We were dealing with an unprecedented problem thus heard numerous different and frequently contrasting views on it from an astonishing range of experts, all of which compounded the fear and confusion.

But after 9 months since its initial appearance in China, the world is none the wiser vis a vis destroying it.

Massive research efforts are going on everywhere to try and find a vaccine, to date in vain. Russia claims to have done so but no-one believes that, not the least because, as pointed out by western scientists, it’s impossible to conduct the necessary lengthy time trials to justify such a claim.

What seems clear is that pending such a vaccine, which as an aside, some experts argue for diverse reasons won’t be found, we simply cannot continue with the stop-start approach to life.

The government has been criticised for lax border security, but the latest outbreak had nothing to do with that.

The true cost of closing down the nation, not just in New Zealand but virtually everywhere, has been smothered by unprecedented money printing. Plainly that can’t continue.

Other costs have been similarly masked.

For example, for every four coronavirus deaths in Britain, there have been three, particularly with cancers, through inability to receive treatment. I’d be surprised if our situation is different.

Then there are suicides which according to some of my medical specialist mates are soaring here. Perhaps rightly, we don’t publicise those.

Adding to the confusion is the election. We need to take politics out of this issue.

The situation is analogous to wartime and coalition governments. Surely it would be smart to form a separate pandemic governing unit comprising the top political figures from all winning parties. That will hopefully induce bold decision-making without fear of political criticism.

Next year will see massive unemployment and small businesses, our biggest employers, going over like ninepins. Crime will surge, indeed it seems to be now.

Sooner or later the world will realise that Sweden got it right.

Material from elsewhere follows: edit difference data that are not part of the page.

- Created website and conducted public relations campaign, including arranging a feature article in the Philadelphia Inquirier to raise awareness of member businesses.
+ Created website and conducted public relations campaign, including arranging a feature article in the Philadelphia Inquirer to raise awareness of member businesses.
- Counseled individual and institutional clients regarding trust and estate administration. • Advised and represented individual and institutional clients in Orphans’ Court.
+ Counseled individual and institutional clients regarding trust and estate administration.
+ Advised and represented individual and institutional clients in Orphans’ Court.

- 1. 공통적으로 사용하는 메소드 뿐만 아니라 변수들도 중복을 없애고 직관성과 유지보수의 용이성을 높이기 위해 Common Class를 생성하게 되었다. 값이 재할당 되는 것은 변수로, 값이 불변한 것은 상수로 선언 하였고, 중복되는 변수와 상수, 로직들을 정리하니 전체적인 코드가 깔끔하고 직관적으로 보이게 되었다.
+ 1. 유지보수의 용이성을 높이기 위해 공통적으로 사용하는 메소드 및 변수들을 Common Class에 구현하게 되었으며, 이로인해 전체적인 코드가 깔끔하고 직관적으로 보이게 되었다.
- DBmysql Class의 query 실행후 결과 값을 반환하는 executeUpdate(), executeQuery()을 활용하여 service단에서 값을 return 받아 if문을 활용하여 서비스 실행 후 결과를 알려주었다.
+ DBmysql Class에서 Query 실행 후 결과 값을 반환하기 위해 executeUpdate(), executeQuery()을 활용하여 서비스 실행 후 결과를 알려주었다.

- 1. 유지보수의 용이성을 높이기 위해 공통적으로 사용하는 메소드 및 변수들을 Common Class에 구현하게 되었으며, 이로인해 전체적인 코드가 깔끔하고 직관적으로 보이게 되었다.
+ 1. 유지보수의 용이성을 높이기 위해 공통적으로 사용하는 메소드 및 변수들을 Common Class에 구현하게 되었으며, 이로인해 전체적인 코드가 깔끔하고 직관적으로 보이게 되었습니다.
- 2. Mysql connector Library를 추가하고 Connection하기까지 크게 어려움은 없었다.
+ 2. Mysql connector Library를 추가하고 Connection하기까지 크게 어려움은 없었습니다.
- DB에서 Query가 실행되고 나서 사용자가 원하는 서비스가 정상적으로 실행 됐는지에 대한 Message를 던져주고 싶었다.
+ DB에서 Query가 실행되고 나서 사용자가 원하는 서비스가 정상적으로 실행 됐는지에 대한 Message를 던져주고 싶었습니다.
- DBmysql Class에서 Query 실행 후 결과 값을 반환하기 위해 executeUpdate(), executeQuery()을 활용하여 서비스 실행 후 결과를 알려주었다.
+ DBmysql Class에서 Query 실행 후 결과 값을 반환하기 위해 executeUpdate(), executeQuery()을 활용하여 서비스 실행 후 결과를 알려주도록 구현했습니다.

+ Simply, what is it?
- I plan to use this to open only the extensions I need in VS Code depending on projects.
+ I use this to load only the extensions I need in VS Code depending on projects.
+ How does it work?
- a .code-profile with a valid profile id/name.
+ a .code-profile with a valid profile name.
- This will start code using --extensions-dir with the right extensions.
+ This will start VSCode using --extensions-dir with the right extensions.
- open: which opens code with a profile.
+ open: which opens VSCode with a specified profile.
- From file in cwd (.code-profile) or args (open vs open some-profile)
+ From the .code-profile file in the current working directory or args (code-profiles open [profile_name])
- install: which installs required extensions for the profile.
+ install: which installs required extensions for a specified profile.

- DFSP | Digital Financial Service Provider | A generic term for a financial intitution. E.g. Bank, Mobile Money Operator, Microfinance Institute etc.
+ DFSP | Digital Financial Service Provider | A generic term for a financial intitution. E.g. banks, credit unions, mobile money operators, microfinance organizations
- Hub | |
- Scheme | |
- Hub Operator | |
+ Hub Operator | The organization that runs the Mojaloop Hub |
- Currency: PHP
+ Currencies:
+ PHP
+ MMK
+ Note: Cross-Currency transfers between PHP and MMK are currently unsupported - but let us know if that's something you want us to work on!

We should open our borders and let normal life resume, perhaps with compulsory mask-wearing in public, other than restaurants. We can protect the vulnerable, hardly an onerous task as we now know who they are.

While there have been exceptions, as with any illness, the vast majority of people who have caught the bug have quickly got over it. Most important, we now know that for 90% of the population, there is no need to fear coronavirus as we understandably originally did.

Everyday we drive in our cars and everyday some of us are killed on the roads. The statistical odds of being a road fatality, however, are so remote, we logically carry on driving. So too with coronavirus and to order periodic lockdowns is analogous to banning motor vehicles.

The lockdown approach has proven a failure. Repeating it ad infinitum is simply stupid.